## Input data

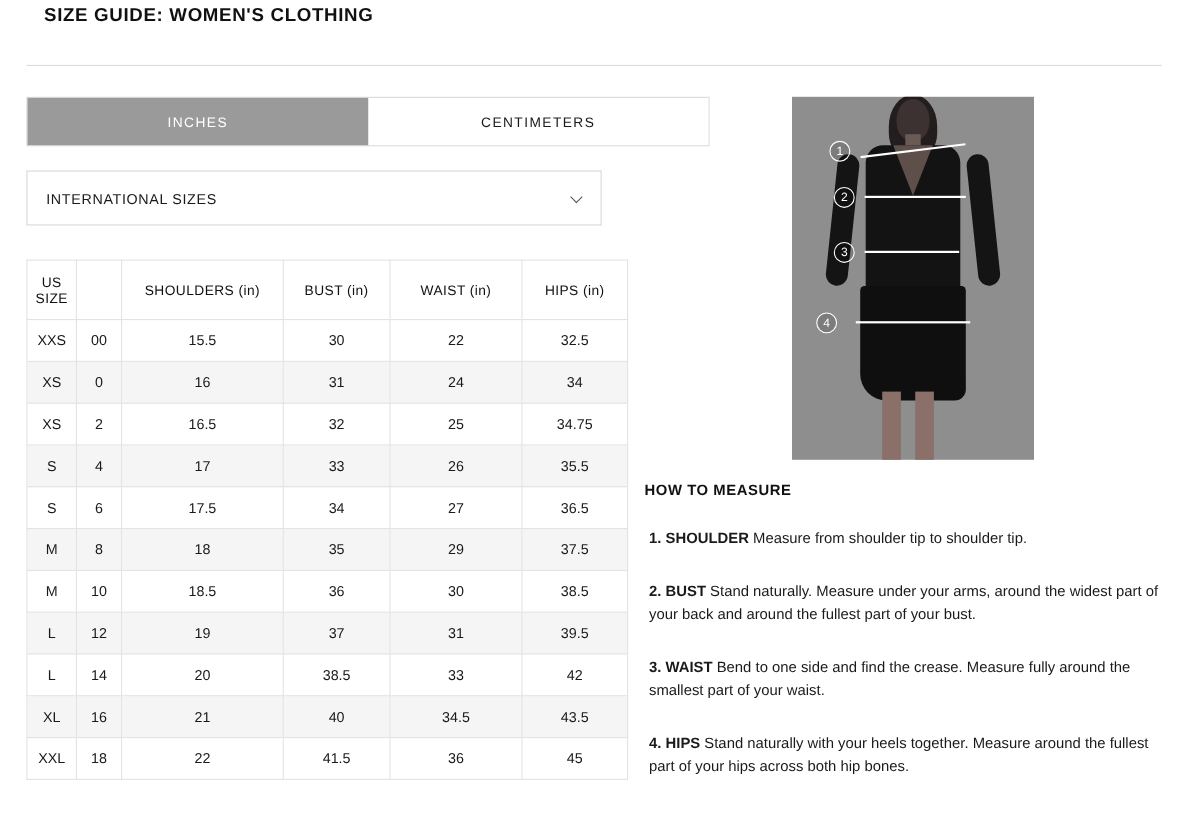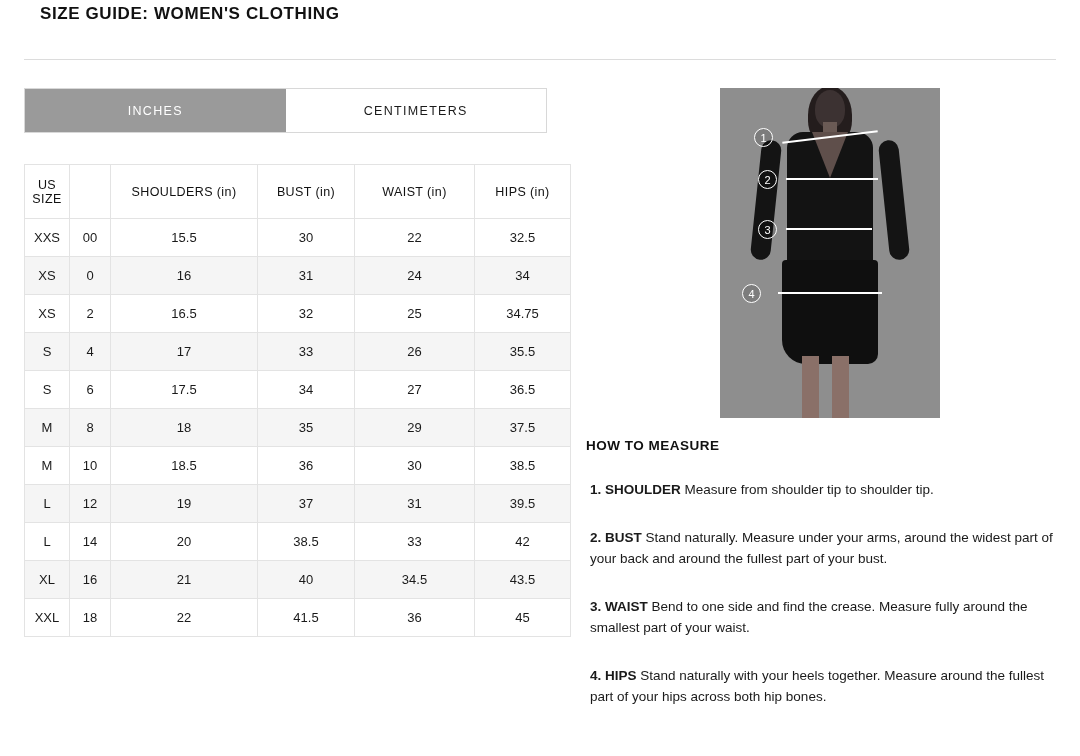--- a/index.html
+++ b/index.html
@@ -44,7 +44,7 @@
   
   .unit-toggle {
     display: flex;
-    width: 523px;
+    width: 621px;
     height: 45px;
     border: 1px solid #d8d8d8;
   }

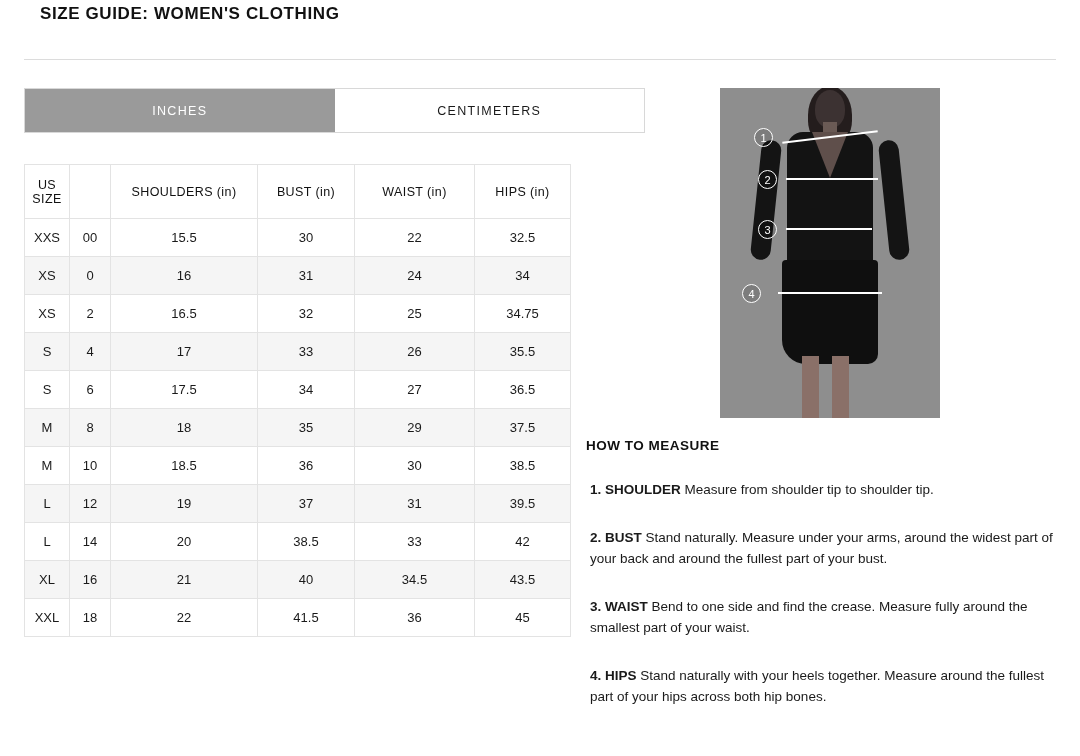--- a/index.html
+++ b/index.html
@@ -277,6 +277,10 @@
     <button class="unit-tab">CENTIMETERS</button>
   </div>
 
+  <div class="select-wrap">
+    <span class="select-value">INTERNATIONAL SIZES</span>
+    <span class="chev"></span>
+  </div>
 
   <table class="size-table">
     <thead>

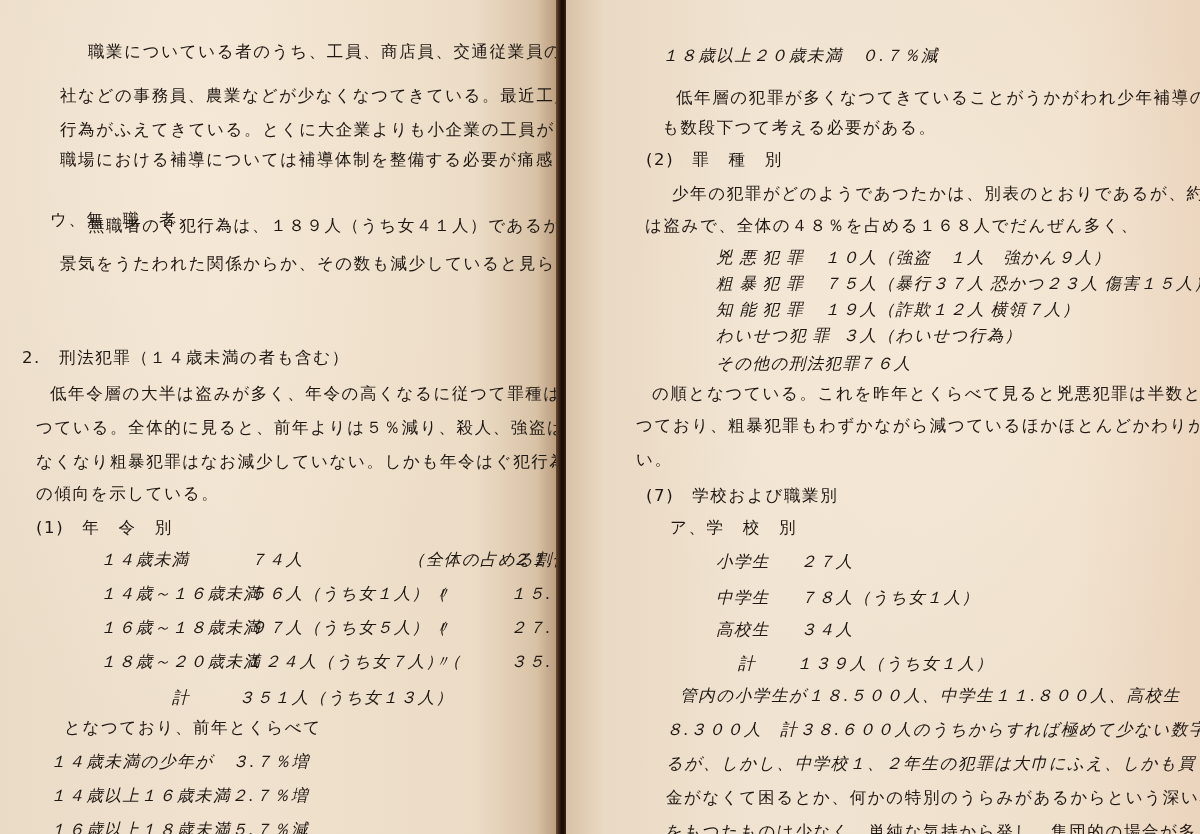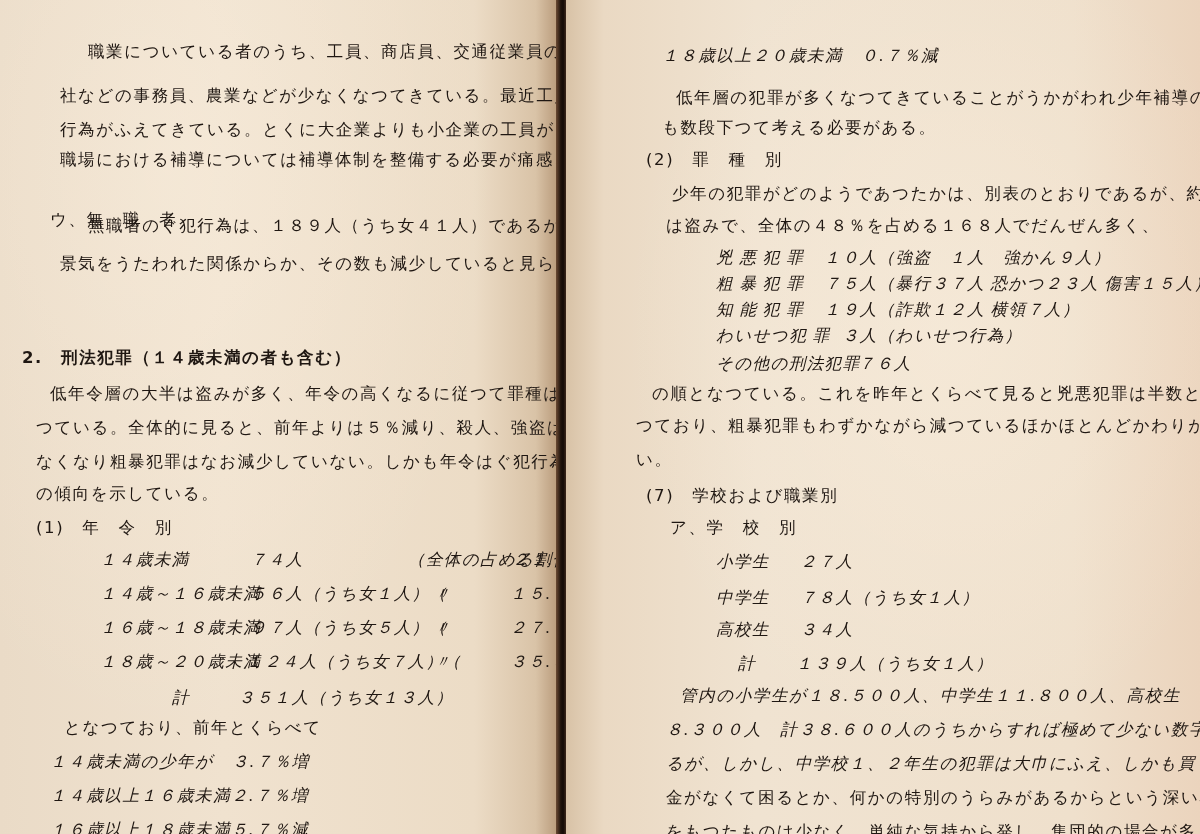--- a/index.html
+++ b/index.html
@@ -109,7 +109,7 @@
 
     <div class="line" style="left:80px; top:150px;">(2)　罪　種　別</div>
     <div class="line" style="left:106px; top:184px;">少年の犯罪がどのようであつたかは、別表のとおりであるが、約半数</div>
-    <div class="line" style="left:100px; top:216px;">は盗みで、全体の４８％を占める１６８人でだんぜん多く、</div>
+    <div class="line" style="left:79px; top:216px;">は盗みで、全体の４８％を占める１６８人でだんぜん多く、</div>
 
     <div>
       <div class="row num" style="left:150px; top:248px;">

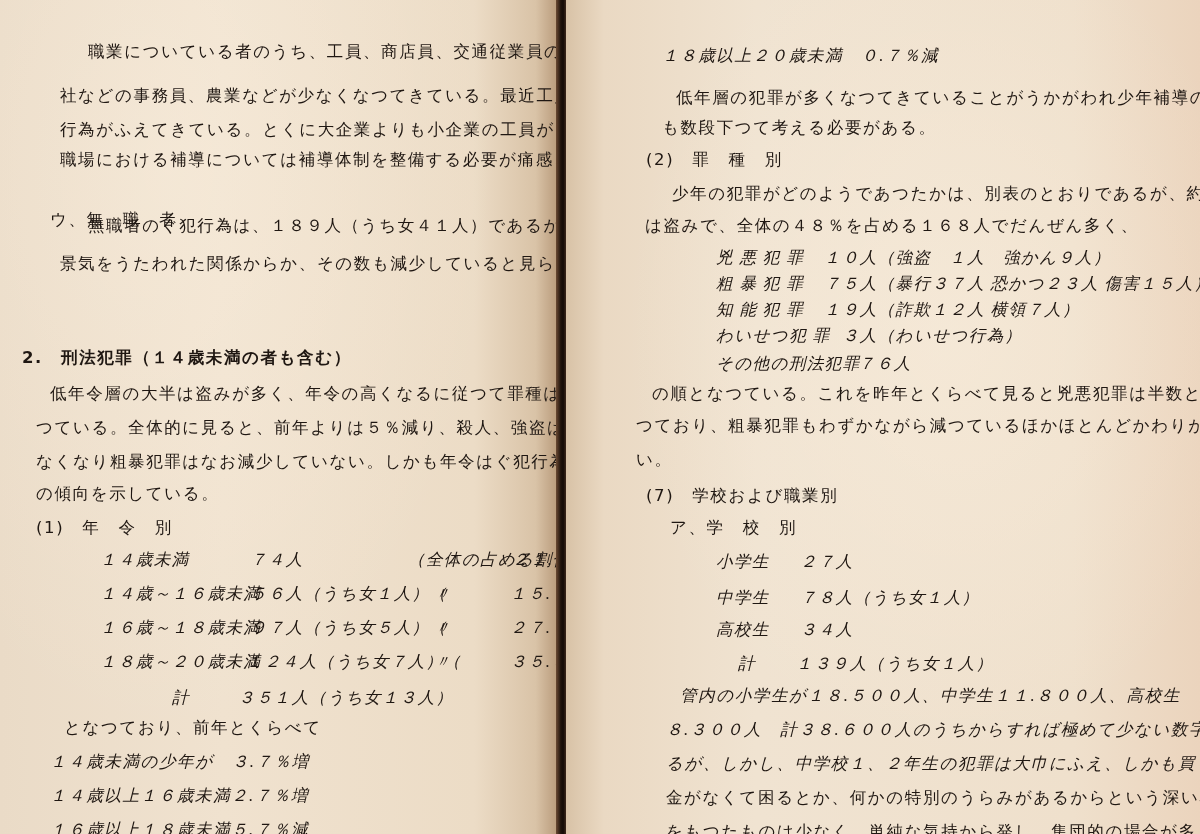--- a/index.html
+++ b/index.html
@@ -55,7 +55,7 @@
     <div class="line" style="left:88px; top:216px;">無職者のぐ犯行為は、１８９人（うち女４１人）であるが昨年は好</div>
     <div class="line" style="left:60px; top:254px;">景気をうたわれた関係からか、その数も減少していると見られ、ぐ</div>
 
-    <div class="line" style="left:22px; top:348px;font-weight:bold;">2.　刑法犯罪（１４歳未満の者も含む）</div>
+    <div class="line" style="left:22px; top:348px;">2.　刑法犯罪（１４歳未満の者も含む）</div>
     <div class="line" style="left:50px; top:384px;">低年令層の大半は盗みが多く、年令の高くなるに従つて罪種は巾広くな</div>
     <div class="line" style="left:36px; top:418px;">つている。全体的に見ると、前年よりは５％減り、殺人、強盗はほとんど</div>
     <div class="line" style="left:36px; top:452px;">なくなり粗暴犯罪はなお減少していない。しかも年令はぐ犯行為同様低下</div>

## Work item
Say the number of lines in the records above that include the string "unit", and no more.

## Task result
2